Abbiamo conosciuto un personaggio: Gaetano Fazio, noto pizzaiolo di Ischia e non solo: la sua seconda pizzeria è in Giappone dove non poco ha lavorato per far conoscere la pizza in quella nazione. La sua pizza è buona ed equilibrata, contornata da un’offerta di piatti di cucina locale. Alla pala il giovane nipote che convocheremo presto a Emergente Pizza.
A un hcilometro dal casello di Benevento un’Azienda (e anche una bottega) di grande qualità. L’Irpinia ha una tradizione poco conosciuta (perchè molto limitata all’ambito familiare) di prosciutti e salumi. La Famiglia Ciarcia da anni ha rilanciato la produzione e ha realizzato anche uno stabilimento modello al quale negli ultimi tempi hanno anche aggiunto una bellissima bottega piena di ricercatezze oltre a quelle di propria produzione con anche la possibilità di assaggiarle. E’ ancora poco comunicata e conosciuta, ma ne vale la pena.

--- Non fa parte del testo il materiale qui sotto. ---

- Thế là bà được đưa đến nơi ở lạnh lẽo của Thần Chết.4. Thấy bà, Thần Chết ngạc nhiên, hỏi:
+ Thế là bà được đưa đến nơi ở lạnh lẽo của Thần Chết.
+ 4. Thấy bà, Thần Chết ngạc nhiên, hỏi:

Un agriturismo di rispetto, sia per la qualità dei prodotti (maiali allo stato brado, salumi di casa e orto), sia pe rla gentile accoglienza. Per il resto un ambiente sano, semplice, senza fronzoli, con una griglia a vista che si protende verso la sala e con la specialità della pizza (anche pane e focacce), molto buona ad opera del giovane Andrea Pechini. Cucina secondo la tradizione, noi siamo capitati in piena stagione di lumache e alcuni assaggi erano indubbiamente sfiziosi.